(Data records Opens)
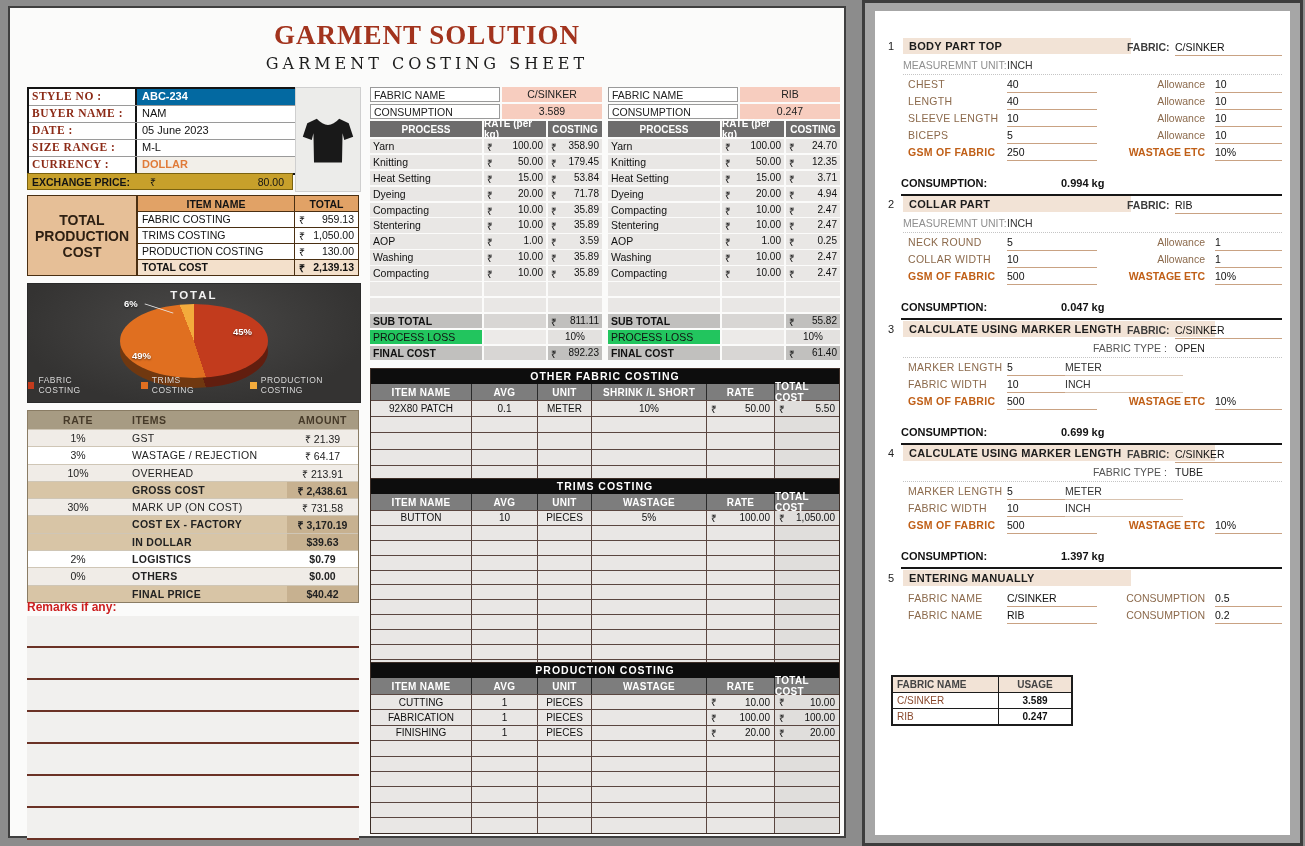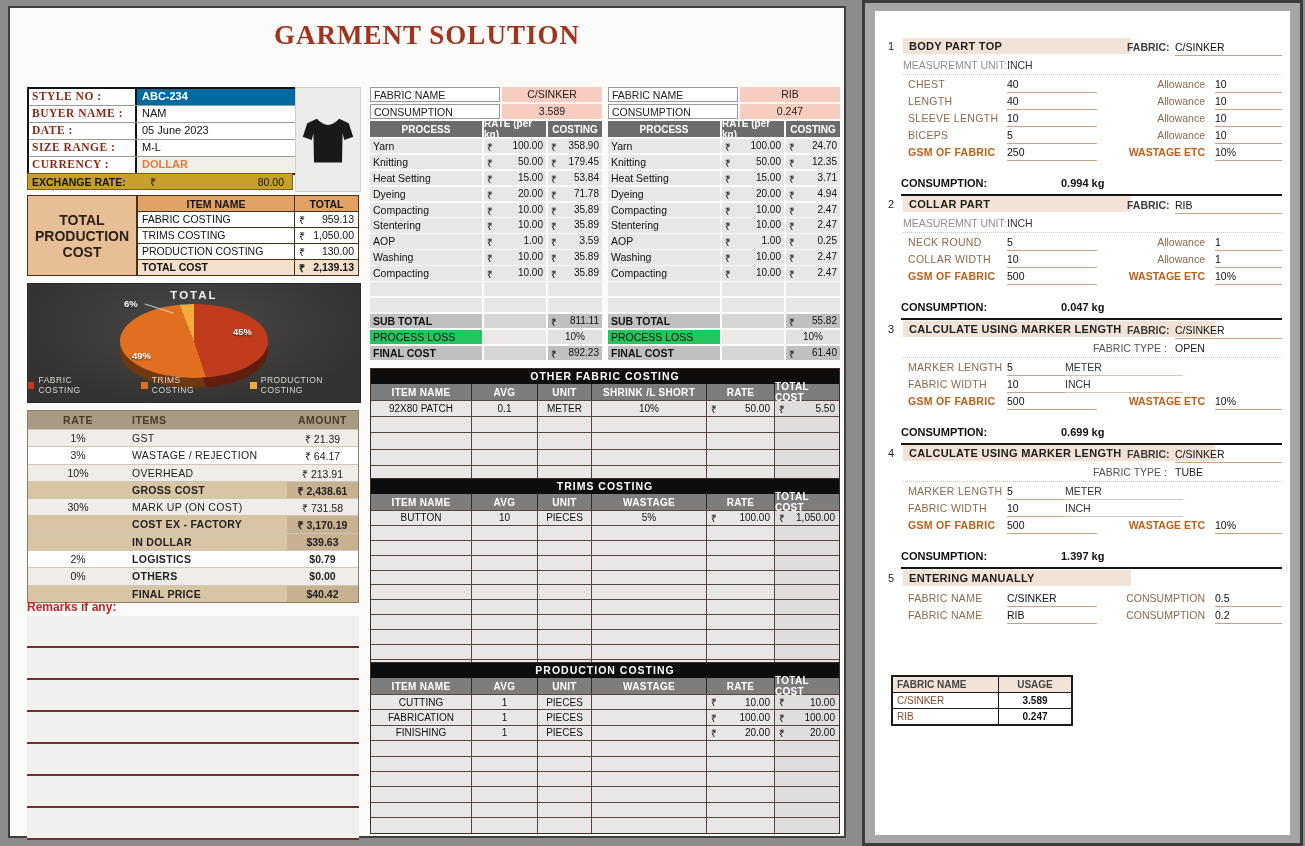--- a/index.html
+++ b/index.html
@@ -153,20 +153,21 @@
   .usage-c.v{flex:1;justify-content:center;padding-left:0;font-weight:bold;color:#111;}
   .usage-row.head .usage-c{background:#f2e3d6;color:#444;font-weight:bold;}
 </style>
 </head>
 <body>
 
 <div class="stage">
 
   <div class="page page1">
     <div class="p1-title">GARMENT SOLUTION</div>
+    <div class="p1-subtitle">GARMENT COSTING SHEET</div>
 
     <div class="style-info">
       <div class="si-rows">
           <div class="si-row">
             <div class="si-label">STYLE NO :</div>
             <div class="si-value si-dark">ABC-234</div>
           </div>
           <div class="si-row">
             <div class="si-label">BUYER NAME :</div>
             <div class="si-value">NAM</div>
@@ -178,21 +179,21 @@
           <div class="si-row">
             <div class="si-label">SIZE RANGE :</div>
             <div class="si-value">M-L</div>
           </div>
           <div class="si-row">
             <div class="si-label">CURRENCY :</div>
             <div class="si-value si-orange">DOLLAR</div>
           </div>
         </div>
       <div class="si-exchange">
-        <div class="si-ex-label">EXCHANGE RATE:</div>
+        <div class="si-ex-label">EXCHANGE PRICE:</div>
         <div class="si-ex-cur">₹</div>
         <div class="si-ex-val">80.00</div>
       </div>
       <div class="si-shirt">
         <svg width="56" height="60" viewBox="0 0 100 100">
           <path d="M30 12 L13 20 L5 44 L21 50 L24 38 L25 90 L75 90 L76 38 L79 50 L95 44 L87 20 L70 12 Q60 23 50 23 Q40 23 30 12 Z" fill="#191919"></path>
         </svg>
       </div>
     </div>
 

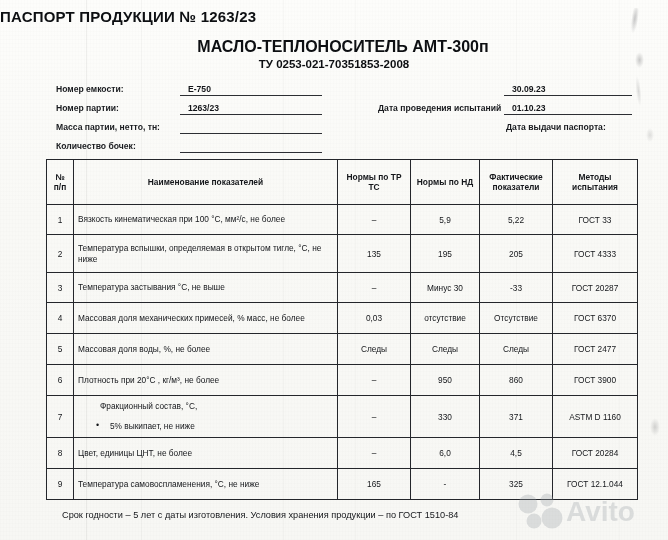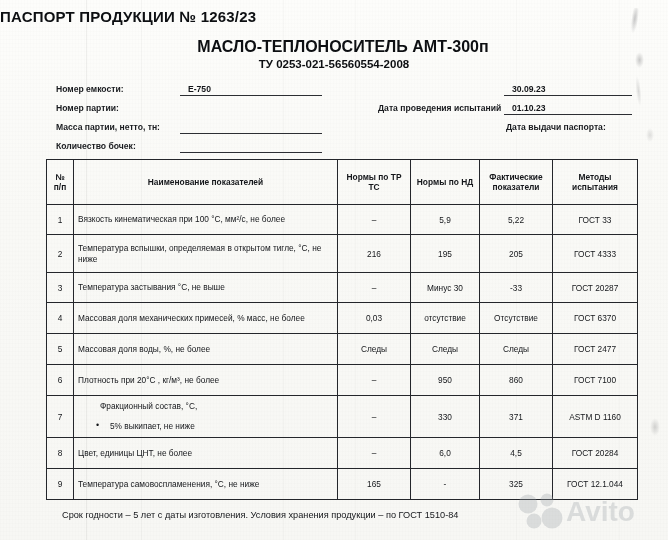--- a/index.html
+++ b/index.html
@@ -225,37 +225,40 @@
 <div class="smudge a"></div>
 <div class="smudge b"></div>
 <div class="smudge c"></div>
 <div class="smudge d"></div>
 <div class="smudge e"></div>
 
 <div class="content">
 
   <div class="title-main">ПАСПОРТ ПРОДУКЦИИ № 1263/23</div>
   <div class="title-sub1">МАСЛО-ТЕПЛОНОСИТЕЛЬ АМТ-300п</div>
-  <div class="title-sub2">ТУ 0253-021-56560554-2008</div>
+  <div class="title-sub2">ТУ 0253-021-70351853-2008</div>
 
   <div class="fields">
 
     <div class="field-row">
       <div class="f-label left">Номер емкости:</div>
       <div class="f-value w-left">
         <span>Е-750</span>
       </div>
       <div class="spacer-mid"></div>
       <div class="f-value w-right">
         <span>30.09.23</span>
       </div>
     </div>
 
     <div class="field-row">
       <div class="f-label left">Номер партии:</div>
+      <div class="f-value w-left">
+        <span>1263/23</span>
+      </div>
       <div class="spacer-mid"></div>
       <div class="f-label right">Дата проведения испытаний</div>
       <div class="f-value w-right">
         <span>01.10.23</span>
       </div>
     </div>
 
     <div class="field-row">
       <div class="f-label left">Масса партии, нетто, тн:</div>
       <div class="f-value w-left">
@@ -315,21 +318,21 @@
         <td class="c-name">Вязкость кинематическая при 100 °С, мм²/с, не более</td>
         <td class="c-val">–</td>
         <td class="c-val">5,9</td>
         <td class="c-val">5,22</td>
         <td class="c-met">ГОСТ 33</td>
       </tr>
 
       <tr style="height:38px">
         <td class="c-num">2</td>
         <td class="c-name">Температура вспышки, определяемая в открытом тигле, °С, не ниже</td>
-        <td class="c-val">216</td>
+        <td class="c-val">135</td>
         <td class="c-val">195</td>
         <td class="c-val">205</td>
         <td class="c-met">ГОСТ 4333</td>
       </tr>
 
       <tr style="height:30px">
         <td class="c-num">3</td>
         <td class="c-name">Температура застывания °С, не выше</td>
         <td class="c-val">–</td>
         <td class="c-val">Минус 30</td>
@@ -354,21 +357,21 @@
         <td class="c-val">Следы</td>
         <td class="c-met">ГОСТ 2477</td>
       </tr>
 
       <tr style="height:31px">
         <td class="c-num">6</td>
         <td class="c-name">Плотность при 20°С , кг/м³, не более</td>
         <td class="c-val">–</td>
         <td class="c-val">950</td>
         <td class="c-val">860</td>
-        <td class="c-met">ГОСТ 7100</td>
+        <td class="c-met">ГОСТ 3900</td>
       </tr>
 
       <tr style="height:42px">
         <td class="c-num">7</td>
         <td class="c-name">
           <span class="frac-head">Фракционный состав, °С,</span>
           <span class="bullet-line">5% выкипает, не ниже</span>
         </td>
         <td class="c-val">–</td>
         <td class="c-val">330</td>

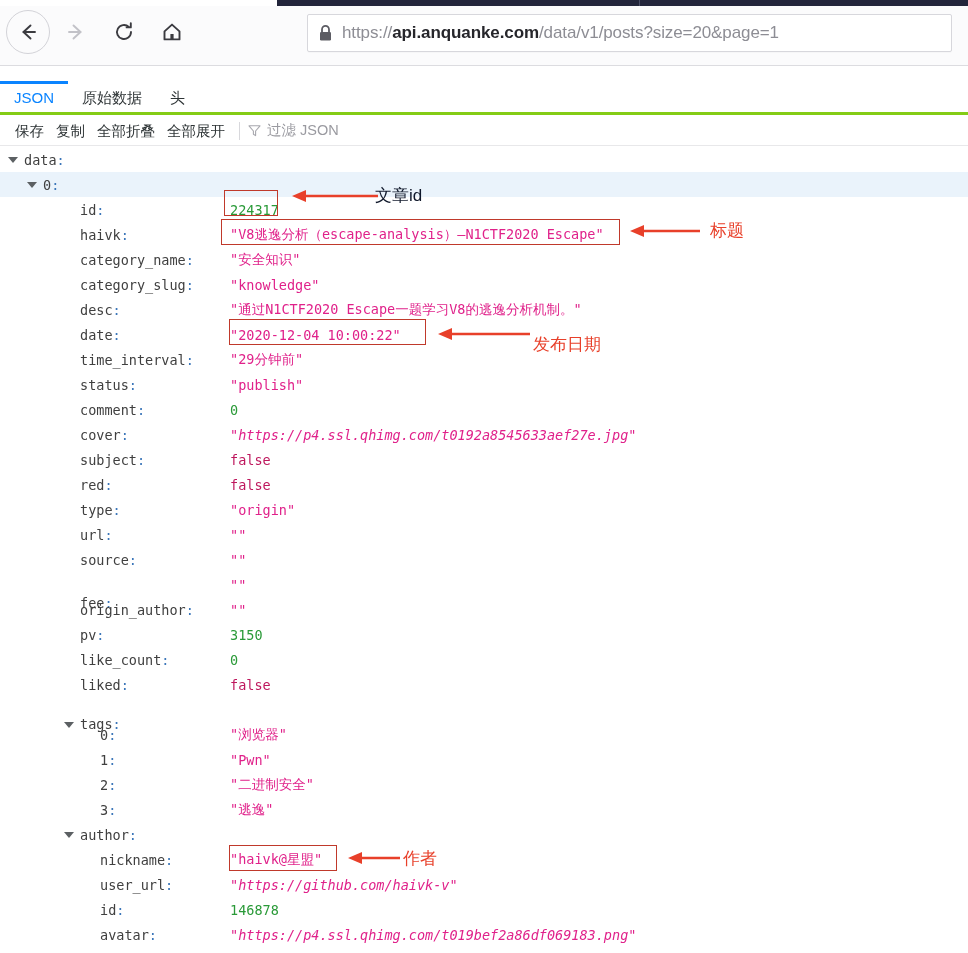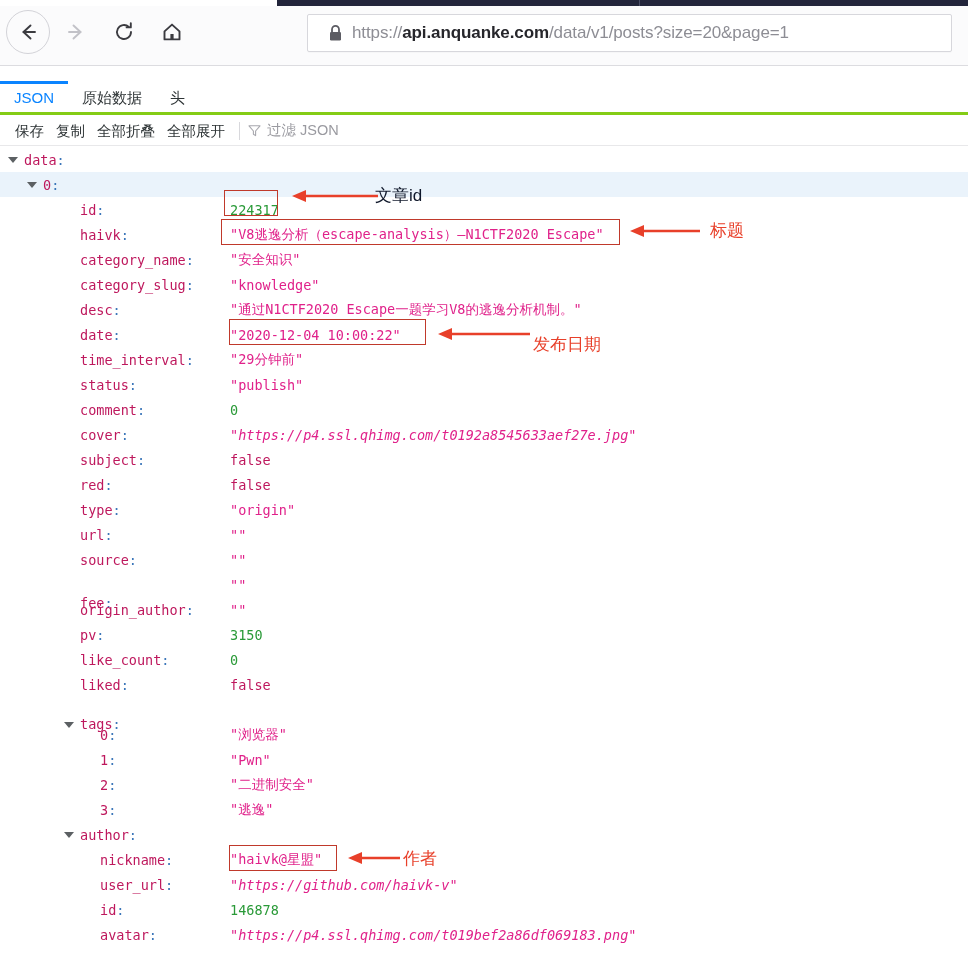--- a/index.html
+++ b/index.html
@@ -37,21 +37,21 @@
   }
   .nav-btn.ring { border: 1px solid #d3d3d8; }
   .nav-btn svg { display: block; }
 
   .urlbar {
     position: absolute; left: 307px; top: 8px; width: 645px; height: 38px;
     background: #ffffff;
     border: 1px solid #d7d7dc;
     border-radius: 2px;
     display: flex; align-items: center;
-    padding: 0 20px;
+    padding: 0 10px;
     box-shadow: 0 1px 0 rgba(0,0,0,0.02);
   }
   .lock-icon { margin-right: 9px; display:flex; }
   .url-text {
     font-size: 17px; color: #8d8d94; white-space: nowrap; overflow: hidden;
     letter-spacing: -0.1px;
   }
   .url-text .host { color: #26262b; font-weight: bold; }
 
   .navbar-bottom-line {
@@ -112,21 +112,21 @@
   .twisty {
     width: 11px; height: 11px; margin-right: 5px; flex: 0 0 auto;
     display: inline-block; position: relative;
   }
   .twisty::before {
     content: ""; position: absolute; left: 0; top: 3px;
     border-left: 5px solid transparent;
     border-right: 5px solid transparent;
     border-top: 6px solid #5c6063;
   }
-  .k { color: #be185d; }
+  .k { color: #404040; }
   .v { color: #e0218a; }
   .v.num { color: #2a9a38; }
   .v.bool { color: #be185d; }
   .v.url { color: #e0218a; font-style: italic; }
   .colon { color: #3b76b9; }
   .key-cell { width: 100%; }
   .val-cell { position: absolute; left: 230px; top: 0; height: 25px; display: flex; align-items: center; }
 
   
   .ind1 { padding-left: 8px; }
(Data records Closes)
Problem to work on: Working from the listing above, retype it exactly but include no images.

Task response:
--- a/index.html
+++ b/index.html
@@ -153,20 +153,21 @@
   .usage-c.v{flex:1;justify-content:center;padding-left:0;font-weight:bold;color:#111;}
   .usage-row.head .usage-c{background:#f2e3d6;color:#444;font-weight:bold;}
 </style>
 </head>
 <body>
 
 <div class="stage">
 
   <div class="page page1">
     <div class="p1-title">GARMENT SOLUTION</div>
+    <div class="p1-subtitle">GARMENT COSTING SHEET</div>
 
     <div class="style-info">
       <div class="si-rows">
           <div class="si-row">
             <div class="si-label">STYLE NO :</div>
             <div class="si-value si-dark">ABC-234</div>
           </div>
           <div class="si-row">
             <div class="si-label">BUYER NAME :</div>
             <div class="si-value">NAM</div>
@@ -178,21 +179,21 @@
           <div class="si-row">
             <div class="si-label">SIZE RANGE :</div>
             <div class="si-value">M-L</div>
           </div>
           <div class="si-row">
             <div class="si-label">CURRENCY :</div>
             <div class="si-value si-orange">DOLLAR</div>
           </div>
         </div>
       <div class="si-exchange">
-        <div class="si-ex-label">EXCHANGE RATE:</div>
+        <div class="si-ex-label">EXCHANGE PRICE:</div>
         <div class="si-ex-cur">₹</div>
         <div class="si-ex-val">80.00</div>
       </div>
       <div class="si-shirt">
         <svg width="56" height="60" viewBox="0 0 100 100">
           <path d="M30 12 L13 20 L5 44 L21 50 L24 38 L25 90 L75 90 L76 38 L79 50 L95 44 L87 20 L70 12 Q60 23 50 23 Q40 23 30 12 Z" fill="#191919"></path>
         </svg>
       </div>
     </div>
 

--- a/index.html
+++ b/index.html
@@ -225,37 +225,40 @@
 <div class="smudge a"></div>
 <div class="smudge b"></div>
 <div class="smudge c"></div>
 <div class="smudge d"></div>
 <div class="smudge e"></div>
 
 <div class="content">
 
   <div class="title-main">ПАСПОРТ ПРОДУКЦИИ № 1263/23</div>
   <div class="title-sub1">МАСЛО-ТЕПЛОНОСИТЕЛЬ АМТ-300п</div>
-  <div class="title-sub2">ТУ 0253-021-56560554-2008</div>
+  <div class="title-sub2">ТУ 0253-021-70351853-2008</div>
 
   <div class="fields">
 
     <div class="field-row">
       <div class="f-label left">Номер емкости:</div>
       <div class="f-value w-left">
         <span>Е-750</span>
       </div>
       <div class="spacer-mid"></div>
       <div class="f-value w-right">
         <span>30.09.23</span>
       </div>
     </div>
 
     <div class="field-row">
       <div class="f-label left">Номер партии:</div>
+      <div class="f-value w-left">
+        <span>1263/23</span>
+      </div>
       <div class="spacer-mid"></div>
       <div class="f-label right">Дата проведения испытаний</div>
       <div class="f-value w-right">
         <span>01.10.23</span>
       </div>
     </div>
 
     <div class="field-row">
       <div class="f-label left">Масса партии, нетто, тн:</div>
       <div class="f-value w-left">
@@ -315,21 +318,21 @@
         <td class="c-name">Вязкость кинематическая при 100 °С, мм²/с, не более</td>
         <td class="c-val">–</td>
         <td class="c-val">5,9</td>
         <td class="c-val">5,22</td>
         <td class="c-met">ГОСТ 33</td>
       </tr>
 
       <tr style="height:38px">
         <td class="c-num">2</td>
         <td class="c-name">Температура вспышки, определяемая в открытом тигле, °С, не ниже</td>
-        <td class="c-val">216</td>
+        <td class="c-val">135</td>
         <td class="c-val">195</td>
         <td class="c-val">205</td>
         <td class="c-met">ГОСТ 4333</td>
       </tr>
 
       <tr style="height:30px">
         <td class="c-num">3</td>
         <td class="c-name">Температура застывания °С, не выше</td>
         <td class="c-val">–</td>
         <td class="c-val">Минус 30</td>
@@ -354,21 +357,21 @@
         <td class="c-val">Следы</td>
         <td class="c-met">ГОСТ 2477</td>
       </tr>
 
       <tr style="height:31px">
         <td class="c-num">6</td>
         <td class="c-name">Плотность при 20°С , кг/м³, не более</td>
         <td class="c-val">–</td>
         <td class="c-val">950</td>
         <td class="c-val">860</td>
-        <td class="c-met">ГОСТ 7100</td>
+        <td class="c-met">ГОСТ 3900</td>
       </tr>
 
       <tr style="height:42px">
         <td class="c-num">7</td>
         <td class="c-name">
           <span class="frac-head">Фракционный состав, °С,</span>
           <span class="bullet-line">5% выкипает, не ниже</span>
         </td>
         <td class="c-val">–</td>
         <td class="c-val">330</td>

--- a/index.html
+++ b/index.html
@@ -37,21 +37,21 @@
   }
   .nav-btn.ring { border: 1px solid #d3d3d8; }
   .nav-btn svg { display: block; }
 
   .urlbar {
     position: absolute; left: 307px; top: 8px; width: 645px; height: 38px;
     background: #ffffff;
     border: 1px solid #d7d7dc;
     border-radius: 2px;
     display: flex; align-items: center;
-    padding: 0 20px;
+    padding: 0 10px;
     box-shadow: 0 1px 0 rgba(0,0,0,0.02);
   }
   .lock-icon { margin-right: 9px; display:flex; }
   .url-text {
     font-size: 17px; color: #8d8d94; white-space: nowrap; overflow: hidden;
     letter-spacing: -0.1px;
   }
   .url-text .host { color: #26262b; font-weight: bold; }
 
   .navbar-bottom-line {
@@ -112,21 +112,21 @@
   .twisty {
     width: 11px; height: 11px; margin-right: 5px; flex: 0 0 auto;
     display: inline-block; position: relative;
   }
   .twisty::before {
     content: ""; position: absolute; left: 0; top: 3px;
     border-left: 5px solid transparent;
     border-right: 5px solid transparent;
     border-top: 6px solid #5c6063;
   }
-  .k { color: #be185d; }
+  .k { color: #404040; }
   .v { color: #e0218a; }
   .v.num { color: #2a9a38; }
   .v.bool { color: #be185d; }
   .v.url { color: #e0218a; font-style: italic; }
   .colon { color: #3b76b9; }
   .key-cell { width: 100%; }
   .val-cell { position: absolute; left: 230px; top: 0; height: 25px; display: flex; align-items: center; }
 
   
   .ind1 { padding-left: 8px; }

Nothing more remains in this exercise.